It is to be appreciated by those skilled in the art that these
examples are not meant as limiting, but intend to further clarify
the present invention. Numerous equivalents to the specific
procedures, embodiments and examples can be ascertained using no
more than routine experimentation.
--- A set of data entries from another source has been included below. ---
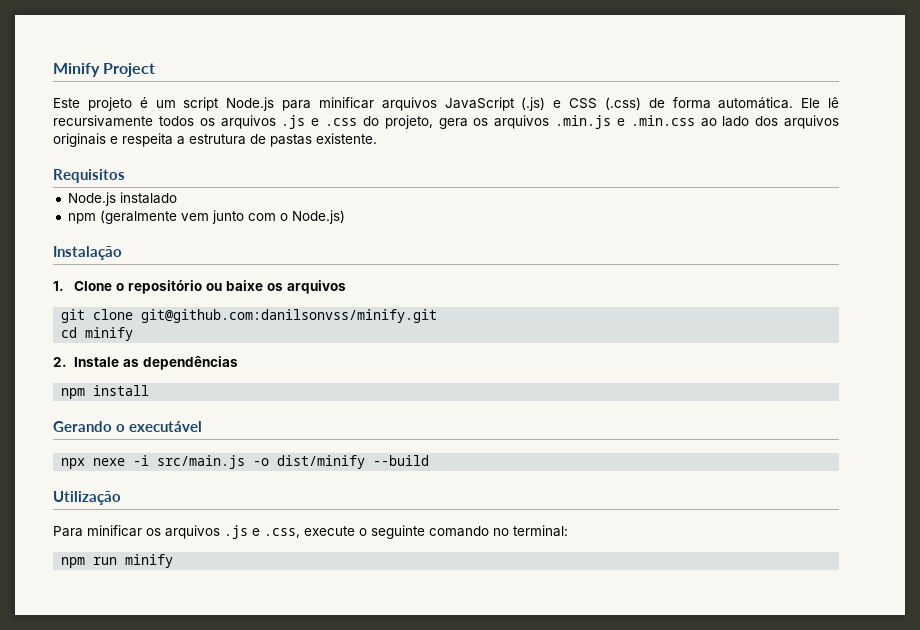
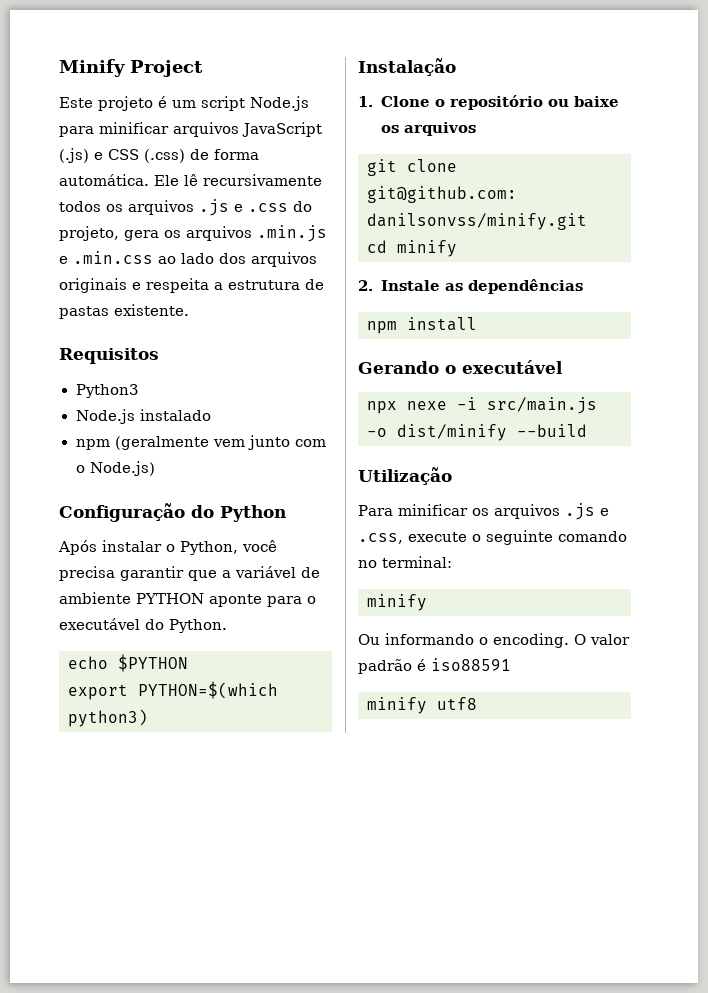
+ Python3
+ Configuração do Python
+ Após instalar o Python, você precisa garantir que a variável de ambiente PYTHON aponte para o executável do Python.
+ echo $PYTHON
+ export PYTHON=$(which python3)
  Para minificar os arquivos .js e .css, execute o seguinte comando no terminal:
- npm run minify
+ minify
+ Ou informando o encoding. O valor padrão é iso88591
+ minify utf8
These equivalents are considered
to be within the scope of the invention.
EXAMPLES
Example 1
Construction of Yeast Strains Bearing a HIS3 Reporter Gene Under
Control of the Hsf1-Controlled SSA3 Promoter (pSSA3-HIS3
Strains)
[0146] A DNA fragment was generated by PCR using primers SSA3-F:
CTT GTA TGT CAA TGT TTG TCA CTA AAC GGA TAG AAT AGG TAC TAA ACG CTA
CAA AGA AAA ATG ACA GAG CAG AAA GCC CTA GTA AAG CGT ATT ACA AAT G
(SEQ ID NO:1) and SSA3-R: CGC CAT CGT ATA AAA GGT TAA ACA TAA AAA
GTA GCT AAA TAG AAC ACT ATA GAA GAA TAA CTA CAT AAG AAC ACC TTT GGT
GGA GGG AAC ATC G (SEQ ID NO: 2) and a plasmid-derived yeast HIS3
gene as template. This PCR fragment contained the HIS3 sequence
flanked by the immediate upstream and downstream flanking regions
of the yeast SSA3 coding region. This DNA fragment was subsequently
transformed to yeast strain W303-1A (Thomas, B. J. and Rothstein,
R. (1989) Cell 56, 619-630)) resulting in an exchange of the SSA3
coding region for the HIS3 coding region by means of homologous
recombination on SSA3 flanking regions. Transformants were selected
on solid SC-HIS medium and individual colonies were checked by PCR
for correct genomic integration of the reporter gene.
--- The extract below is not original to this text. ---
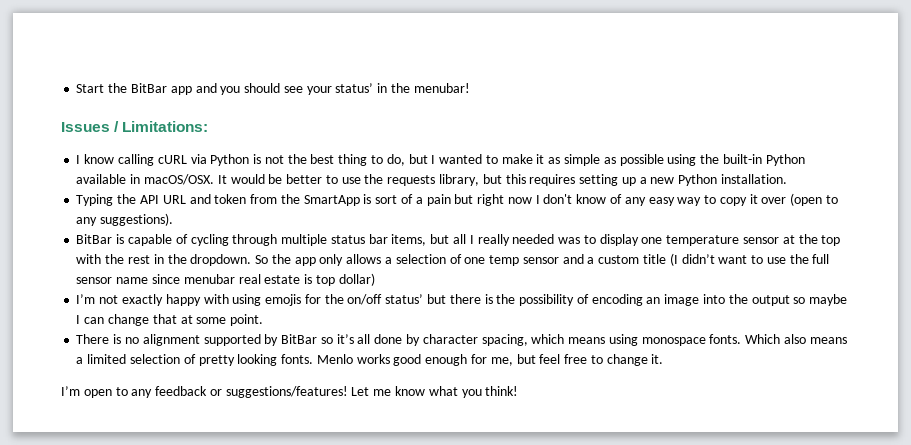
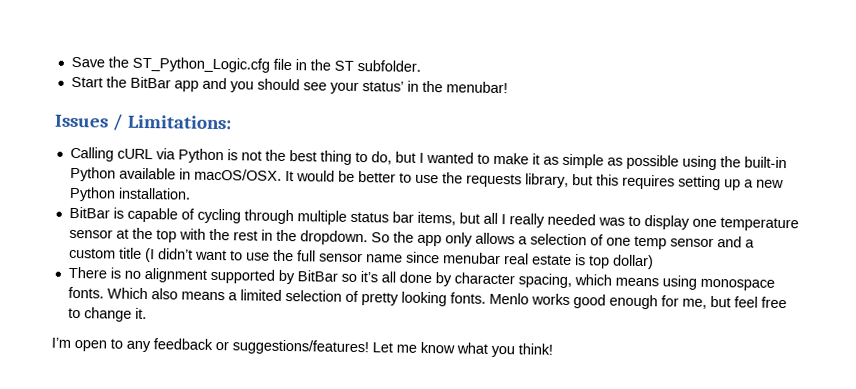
+ Save the ST_Python_Logic.cfg file in the ST subfolder.
- I know calling cURL via Python is not the best thing to do, but I wanted to make it as simple as possible using the built-in Python available in macOS/OSX.
+ Calling cURL via Python is not the best thing to do, but I wanted to make it as simple as possible using the built-in Python available in macOS/OSX.
- Typing the API URL and token from the SmartApp is sort of a pain but right now I don't know of any easy way to copy it over (open to any suggestions).
- I’m not exactly happy with using emojis for the on/off status’ but there is the possibility of encoding an image into the output so maybe I can change that at some point.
General Yeast Media and Culture Conditions
[0147] Yeast cells were cultured in microtiter plates (150
.mu.L/well) in standard yeast media as described elsewhere (M.
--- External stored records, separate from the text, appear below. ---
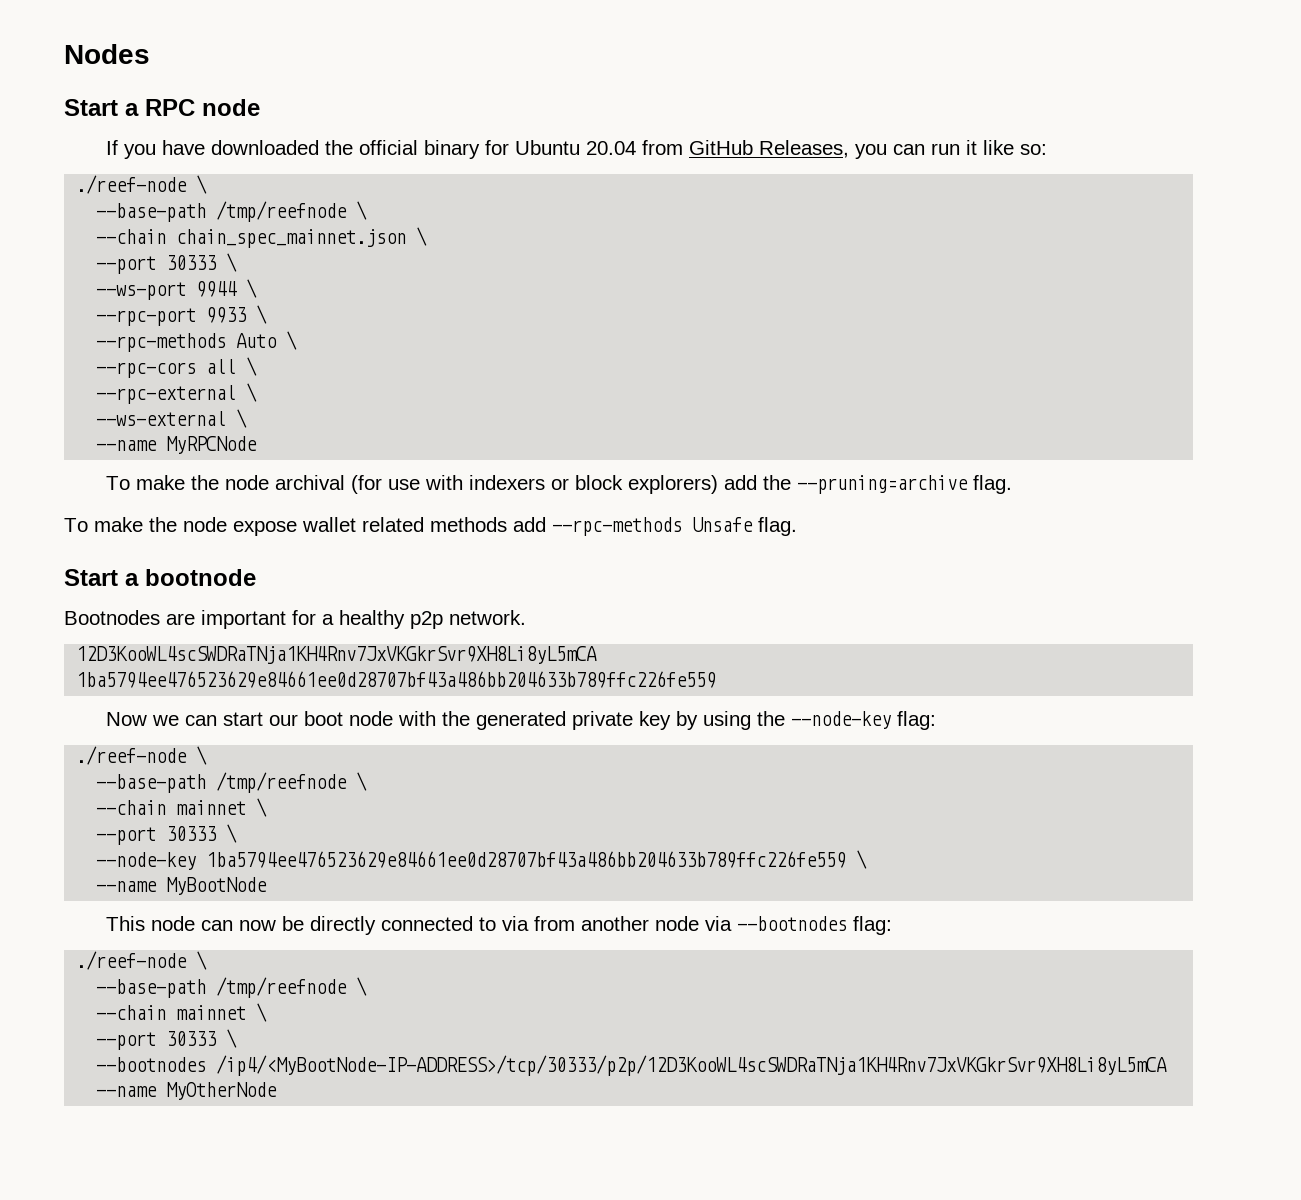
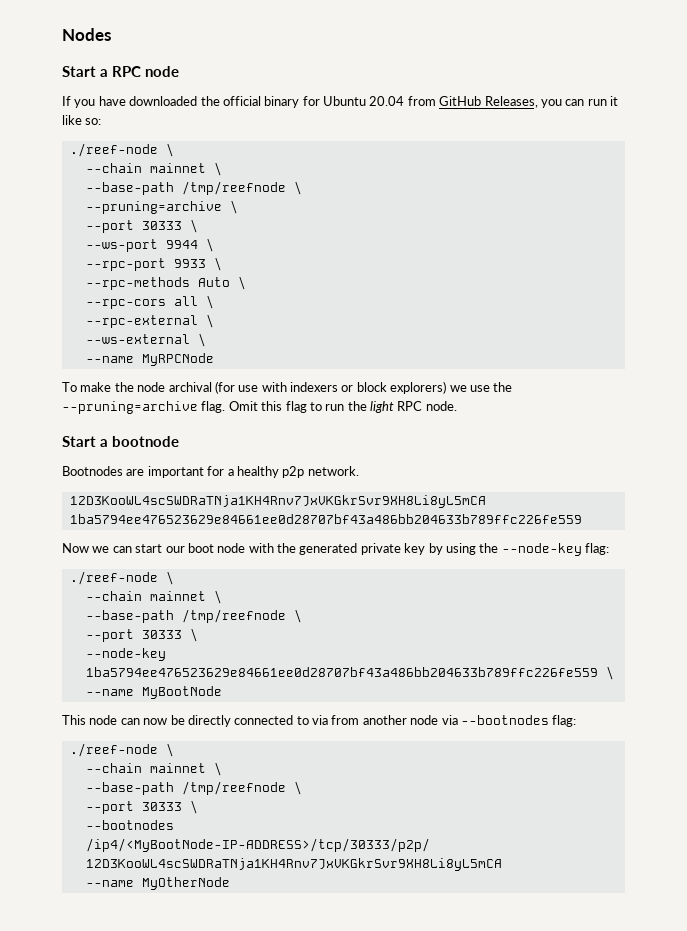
  If you have downloaded the official binary for Ubuntu 20.04 from GitHub Releases, you can run it like so:
  ./reef-node \
+ --chain mainnet \
  --base-path /tmp/reefnode \
- --chain chain_spec_mainnet.json \
+ --pruning=archive \
- To make the node archival (for use with indexers or block explorers) add the --pruning=archive flag.
- To make the node expose wallet related methods add --rpc-methods Unsafe flag.
+ To make the node archival (for use with indexers or block explorers) we use the --pruning=archive flag. Omit this flag to run the light RPC node.
  Now we can start our boot node with the generated private key by using the --node-key flag:
  ./reef-node \
+ --chain mainnet \
  --base-path /tmp/reefnode \
- --chain mainnet \
  This node can now be directly connected to via from another node via --bootnodes flag:
  ./reef-node \
+ --chain mainnet \
  --base-path /tmp/reefnode \
- --chain mainnet \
Rose, F. Winston and P. Hieter, Methods in yeast genetics, a
laboratory course manual., Cold Spring Harbor Laboratory Press,
Cold Spring harbor, N.Y. (1990)). In the present examples, the
reporter gene used encodes an compound required in the synthesis of
an essential amino acid. Accordingly, synthetic complete (SC)
medium supplemented with adenine, uracil and amino acids, but
lacking the corresponding essential amino acid was used to enforce
selection. In addition, 3AT (3-amino-1,2,4-triazole), an inhibitor
of the His3 enzyme, was added to the growth medium. 3AT is added to
SC-HIS medium (3AT selection medium) at concentrations in which
histidin biosynthesis (as a function of pSSA3-HIS3 expression) is
limiting for growth. Growth was monitored by measuring optical
density at 595 nm using a standard microtiter plate reader.
Example 2
Isolation of pSSA3-HIS3 Strains in Which Reporter Activation Is
Triggered Specifically by Proteins Prone to Protein Misfolding
[0148] Noxious protein aggregation is a multi-step process starting
with the formation of alternative non-native conformations
(misconformers), most often possessing the intrinsic property to
self-polymerise into higher order oligomers and ultimately to
relatively large insoluble aggregates (FIG. 1, upper part). The
formation of non-native protein conformations triggers activation
of transcription factors such as Hsf1. In the generated pSSA3-HIS3
strain, the Hsf1-controlled SSA3 promoter is fused to a reporter
gene HIS3 encoding the His3 enzyme required for the biosynthesis of
the essential amino acid histidin (FIG. 1, lower part).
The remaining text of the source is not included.